La pensée philosophique se rapporte à la décision entre le bien et le mal. Elle est elle-même bonne ou mauvaise dans la mesure où elle nous prépare activement à cette décision. Mais le facteur mal semble inéluctable. Ce n’est qu’en paradoxe qu’on peut exprimer ce trait déconcertant dans la grandeur, et pourtant chaque homme le rencontre au fond de lui-même.
Voici par exemple une formule paradoxale de ce genre : le mal a sa racine dans la possibilité qu’a l’esprit de reposer sur lui-même sans n’être lié à rien. Alors, sans se fonder sur l’existence, sans se laisser diriger par elle, il voit dans sa création comme telle, ce qui à du prix en soi et, de ce fait, le bien. Mais l’esprit, cette force productrice de formes et de pensée, est comme la floraison de la vie qui anime le corps. Il est admirable, mais il n’est pas encore l’homme lui-même. Il est qu’une incidence chez l’homme, il ressortit aux dons innés, non à la décision.

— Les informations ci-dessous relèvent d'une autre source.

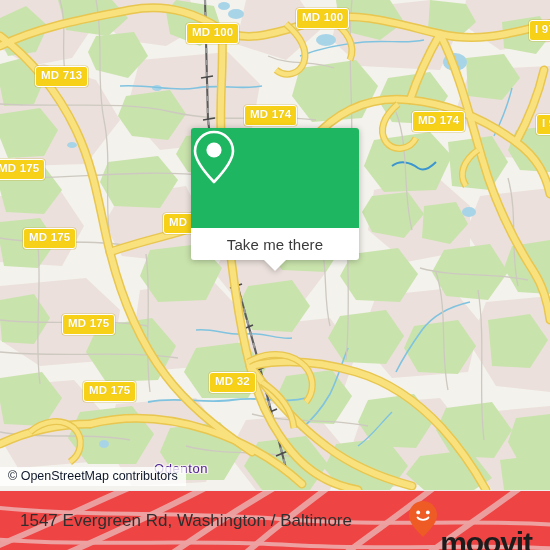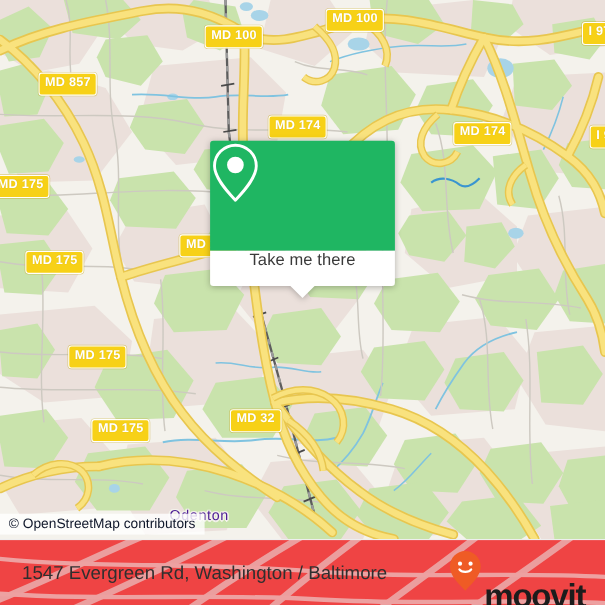"MD 857" div.shield { text: 857 -> 713 }
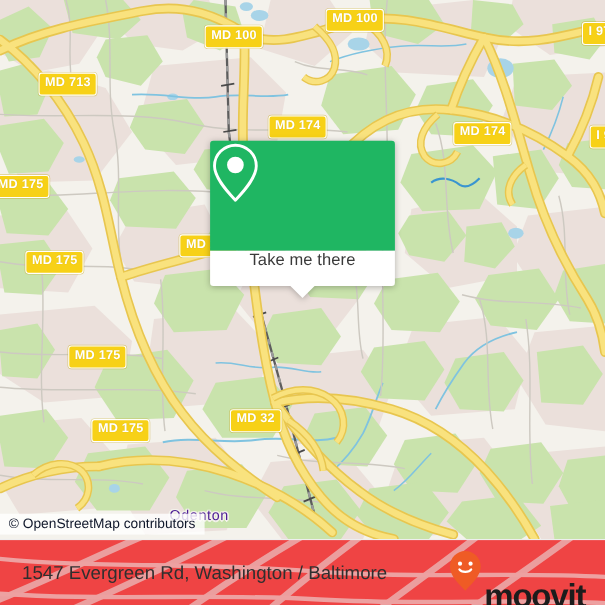"Take me there" #popup-body { align-items: none -> center }
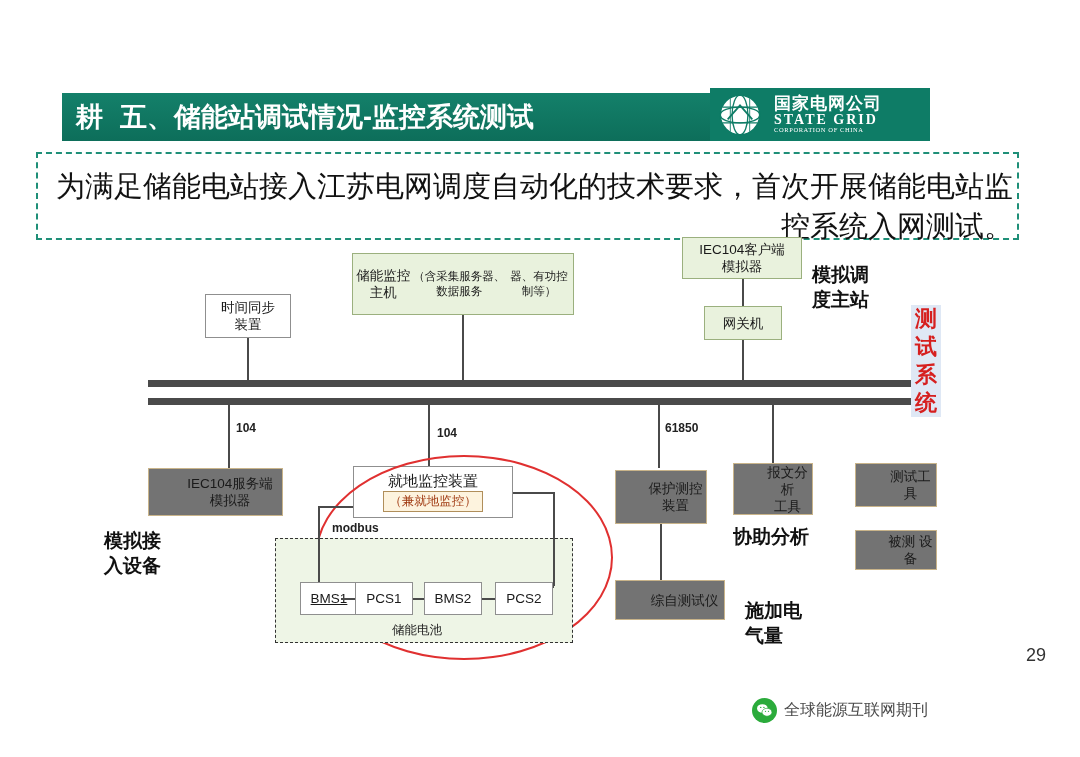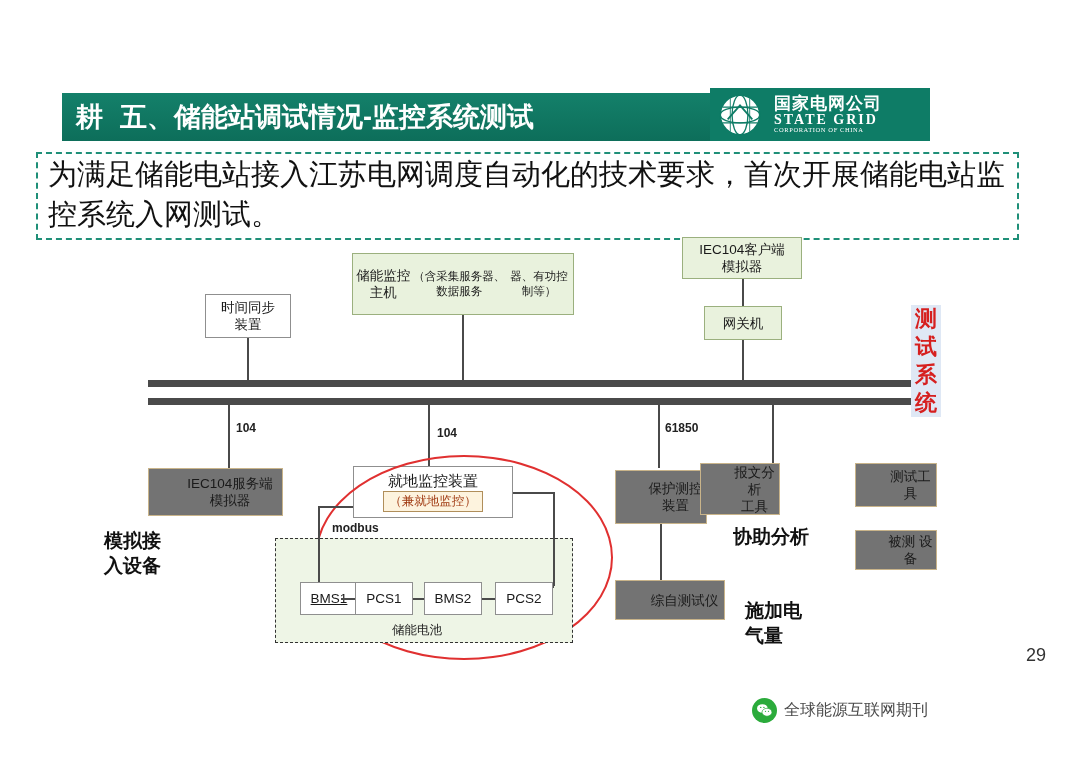"为满足储能电站接入江苏电网调度自动化的技术要求，首次开展储能电站监控系统入网测试" .lead-text { text-align: none -> right; top: 0 -> 12px }
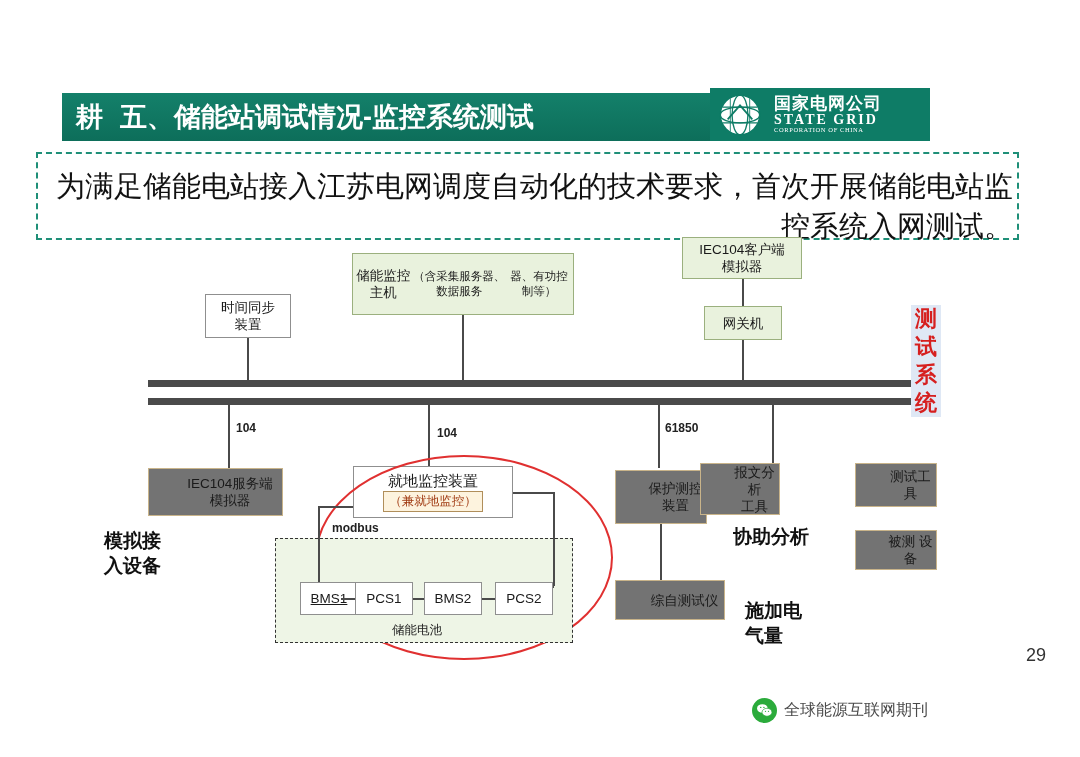"模拟调" div.bold-lbl { html: none -> <div>模拟调 度主站</div> }
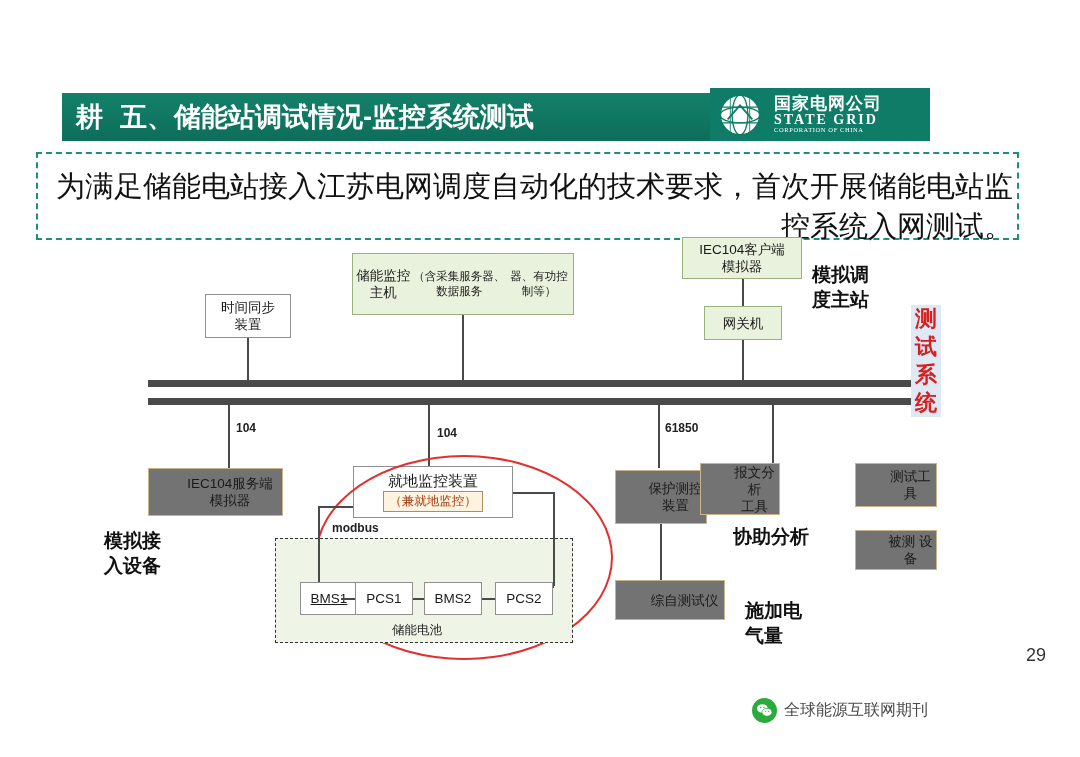"报文分析" div.node { left: 700px -> 733px }
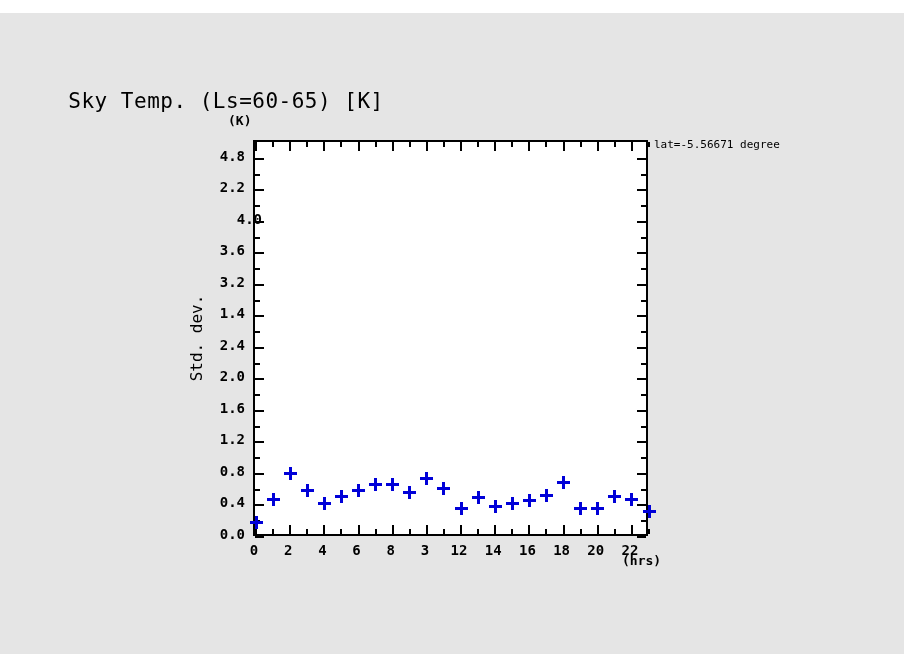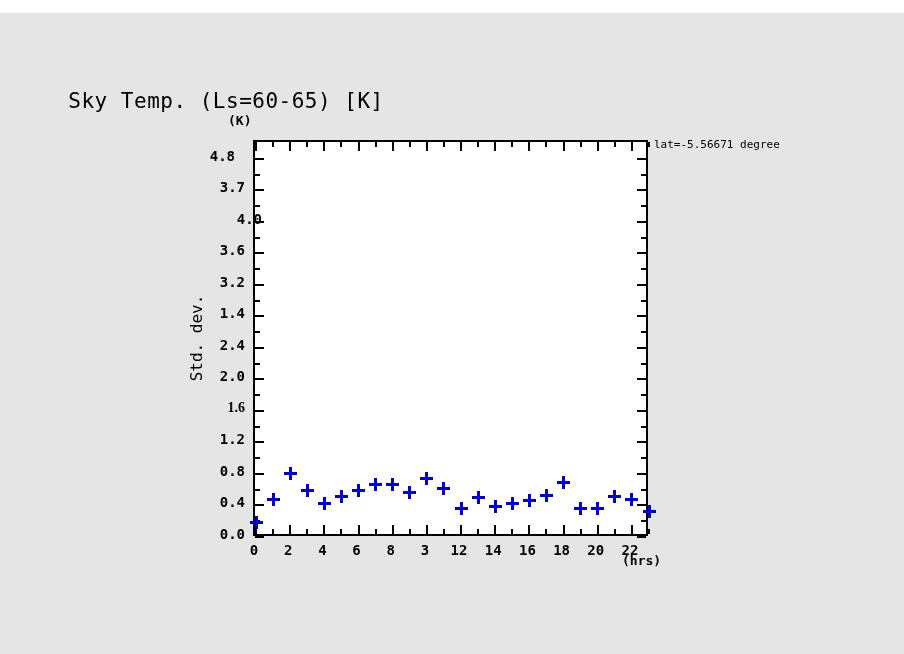"4.8" div.ylabel { left: 191px -> 201px }
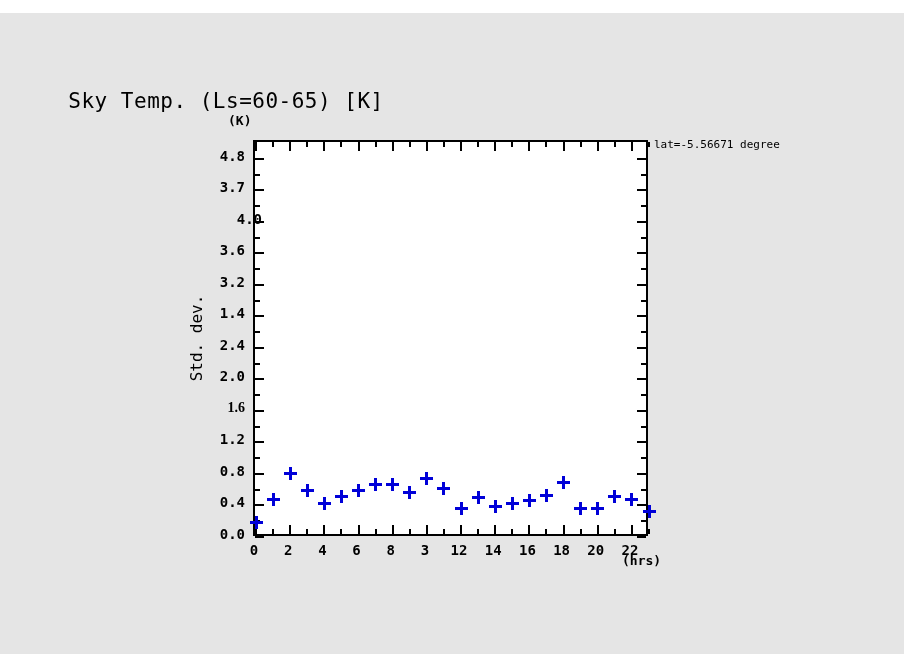"3.7" div.ylabel { text: 3.7 -> 2.2 }
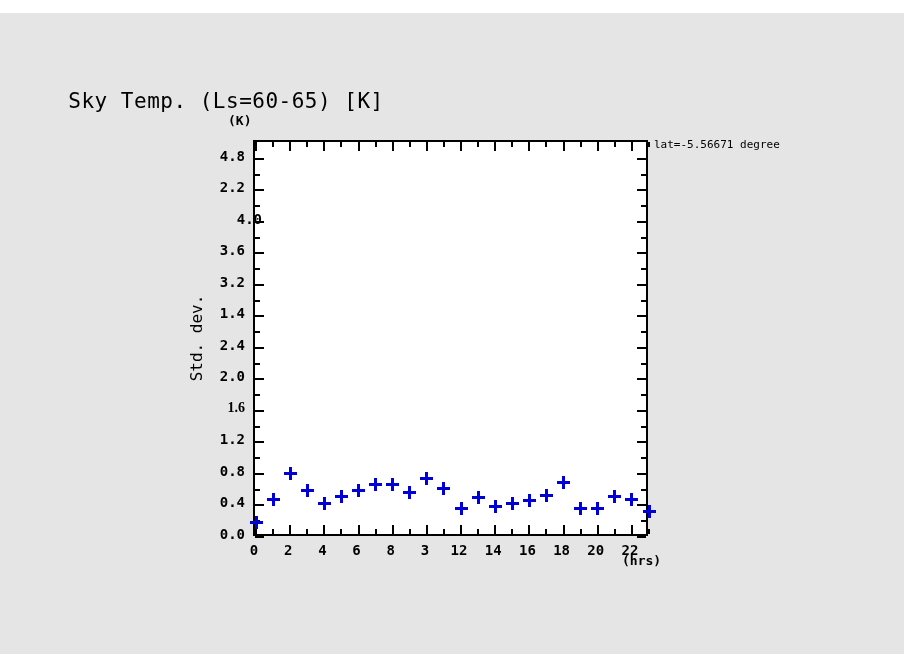"1.6" div.ylabel { font-family: Liberation Serif, serif -> none }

Il est une force qui s’abat sur nous à la manière des émotions ; mais le contenu de cet esprit ne vient pas encore de la faculté créatrice, mais seulement de l’homme devenu sa propre liberté.
Pour l’être libre qui grandit dans la décision entre le bien et le mal, l’esprit devient le moyen de créer une langue pour ce qui était jusque-là incommunicable. Chez le philosophe, nous cherchons l’éclairement de l’être que nous permet une décision préalable entre le bien et le mal, le vrai et le faux. Tous les hommes sont capables de s’ouvrir à la transcendance, tous sont capables de devenir libres, véridiques, raisonnables, mais tous ne peuvent pas dire ce que c’est. Ce qui est accessible à tout homme du seul fait qu’il est un homme, gagne en fermeté lorsque l’esprit créateur trouve la force d’en formuler le message, intelligible à tous ceux qui sont prêts à l’accueillir.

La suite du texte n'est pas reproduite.